I am planning to go on a trip. How do I ensure that my phone's email service is not interrupted due to my device password changing?
We cannot extend the 90 day deadline for device password changes. However, you can expire your device password early to ensure uninterrupted service while you are away. Before your trip, simply visit the self-service enrollment site to check when your device password expires. If it will expire during your trip, click Generate a new device password to expire your current password immediately and generate a new one. This new password will not expire for an additional 90 days. Enter the new password into your phone and you will be able to enjoy uninterrupted service while you are away.
Frequently Asked Questions and Common Issues
- Do I still need to change my uLogin password every 180 days after enrolling in this service? No. Duo Two-Factor authentication adds additional verification after every login. For this reason, Drew does not require two-factor users to change their regular uLogin passwords every 180 days. Once you have completed Duo enrollment, the password expiration policy will be removed from your uLogin account automatically.
- My phone has stopped receiving email and calendar updates after enrolling in Duo. What can I do? Once you enroll in Duo any other devices you have connected to your Drew email account, including smartphones and tablets as well as third-party email programs like Outlook, Apple Mail, or Thunderbird, will need to use a special password to connect to your account. This password is known as your device password and will be generated automatically by the system. Learn more about using your device password here.
- Does Duo Security only apply to Drew web sites using uLogin? What about logging into my computer? At present, Duo Security applies to web-based services protected by Drew's uLogin system. Duo authentication is not required for local logins to your computer.
- I've lost my phone. What do I do? Please contact the University Technology Service Center (+1 973-408-HELP) immediately so that we can deactivate that phone as a valid authenticator for your account.

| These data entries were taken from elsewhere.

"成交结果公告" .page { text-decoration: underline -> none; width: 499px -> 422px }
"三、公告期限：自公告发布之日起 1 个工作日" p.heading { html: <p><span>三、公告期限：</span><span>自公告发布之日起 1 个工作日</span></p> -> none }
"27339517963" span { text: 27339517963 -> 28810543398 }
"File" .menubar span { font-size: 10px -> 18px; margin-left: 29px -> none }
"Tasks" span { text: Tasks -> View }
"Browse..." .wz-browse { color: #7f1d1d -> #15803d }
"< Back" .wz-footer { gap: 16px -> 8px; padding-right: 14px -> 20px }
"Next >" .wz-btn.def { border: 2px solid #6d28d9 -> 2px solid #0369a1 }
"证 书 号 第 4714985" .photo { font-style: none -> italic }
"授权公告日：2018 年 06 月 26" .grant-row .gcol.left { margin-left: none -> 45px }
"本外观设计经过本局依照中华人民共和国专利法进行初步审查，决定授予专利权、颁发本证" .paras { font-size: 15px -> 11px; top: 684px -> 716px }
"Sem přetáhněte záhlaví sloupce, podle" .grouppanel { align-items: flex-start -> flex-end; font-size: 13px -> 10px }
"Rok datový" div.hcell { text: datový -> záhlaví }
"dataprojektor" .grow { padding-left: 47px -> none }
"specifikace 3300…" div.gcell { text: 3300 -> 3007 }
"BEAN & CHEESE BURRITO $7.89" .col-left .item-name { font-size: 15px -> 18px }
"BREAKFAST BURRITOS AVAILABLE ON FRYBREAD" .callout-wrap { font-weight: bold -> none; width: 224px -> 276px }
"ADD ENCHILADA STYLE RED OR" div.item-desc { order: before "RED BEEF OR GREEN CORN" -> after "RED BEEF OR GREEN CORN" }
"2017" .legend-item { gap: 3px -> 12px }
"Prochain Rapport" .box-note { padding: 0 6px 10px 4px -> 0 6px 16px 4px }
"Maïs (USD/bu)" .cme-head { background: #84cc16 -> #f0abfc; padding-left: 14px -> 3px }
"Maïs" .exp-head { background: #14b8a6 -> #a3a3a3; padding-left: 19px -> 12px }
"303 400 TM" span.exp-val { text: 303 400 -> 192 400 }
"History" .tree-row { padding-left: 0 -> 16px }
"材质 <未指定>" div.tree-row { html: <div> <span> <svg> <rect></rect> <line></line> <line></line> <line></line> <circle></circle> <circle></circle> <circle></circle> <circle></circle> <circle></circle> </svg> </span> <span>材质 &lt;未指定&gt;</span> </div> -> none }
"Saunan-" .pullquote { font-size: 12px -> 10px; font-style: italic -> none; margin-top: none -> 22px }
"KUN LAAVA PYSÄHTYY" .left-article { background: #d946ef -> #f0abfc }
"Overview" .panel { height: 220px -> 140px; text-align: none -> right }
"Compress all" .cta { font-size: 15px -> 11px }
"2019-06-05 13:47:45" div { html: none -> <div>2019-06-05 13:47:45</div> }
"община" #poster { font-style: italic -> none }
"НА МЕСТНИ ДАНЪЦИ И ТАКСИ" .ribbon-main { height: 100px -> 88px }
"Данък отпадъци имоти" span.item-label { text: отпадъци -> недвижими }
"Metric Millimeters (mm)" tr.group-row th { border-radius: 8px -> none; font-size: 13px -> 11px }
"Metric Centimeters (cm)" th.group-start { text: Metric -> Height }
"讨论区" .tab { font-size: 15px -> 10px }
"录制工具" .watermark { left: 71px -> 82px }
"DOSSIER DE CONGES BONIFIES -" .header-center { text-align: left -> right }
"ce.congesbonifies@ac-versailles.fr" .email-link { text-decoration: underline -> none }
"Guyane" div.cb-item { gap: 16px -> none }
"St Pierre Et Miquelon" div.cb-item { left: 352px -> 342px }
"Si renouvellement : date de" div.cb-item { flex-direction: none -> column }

- I need to re-activate Duo Mobile. If you have a new phone and need to reactivate the Duo Mobile app please contact the University Technology Service Center for assistance. If you are still able to log into your Drew account via another phone or token registered to your account, we will be able to send you a new activation link for Duo Mobile. Otherwise, you will need to visit the Help Desk in person with a photo ID to register the new device.
- My hardware token stopped working. Contact the University Technology Service Center if your hardware token has stopped working or you cannot log in using the passcodes it generates.
Your token can get "out of sync" if the button is pressed too many times in a row and the generated passcodes aren't used for login. In some cases this can happen by accident if the token is stored next to other objects in a pocket, backpack, etc. Your administrator will ask you to generate three passcodes in a row and can attempt to resynchronize the token.
- My token is physically damaged or has been lost. If your token has been lost, please contact the Service Center immediately so that it can be deactivated as a valid authenticator for your account. Faculty and staff may obtain new tokens from the Help Desk with a Photo ID. Replacements for damaged or malfunctioning tokens will be provided for free. A $50 charge will apply to replace a missing token.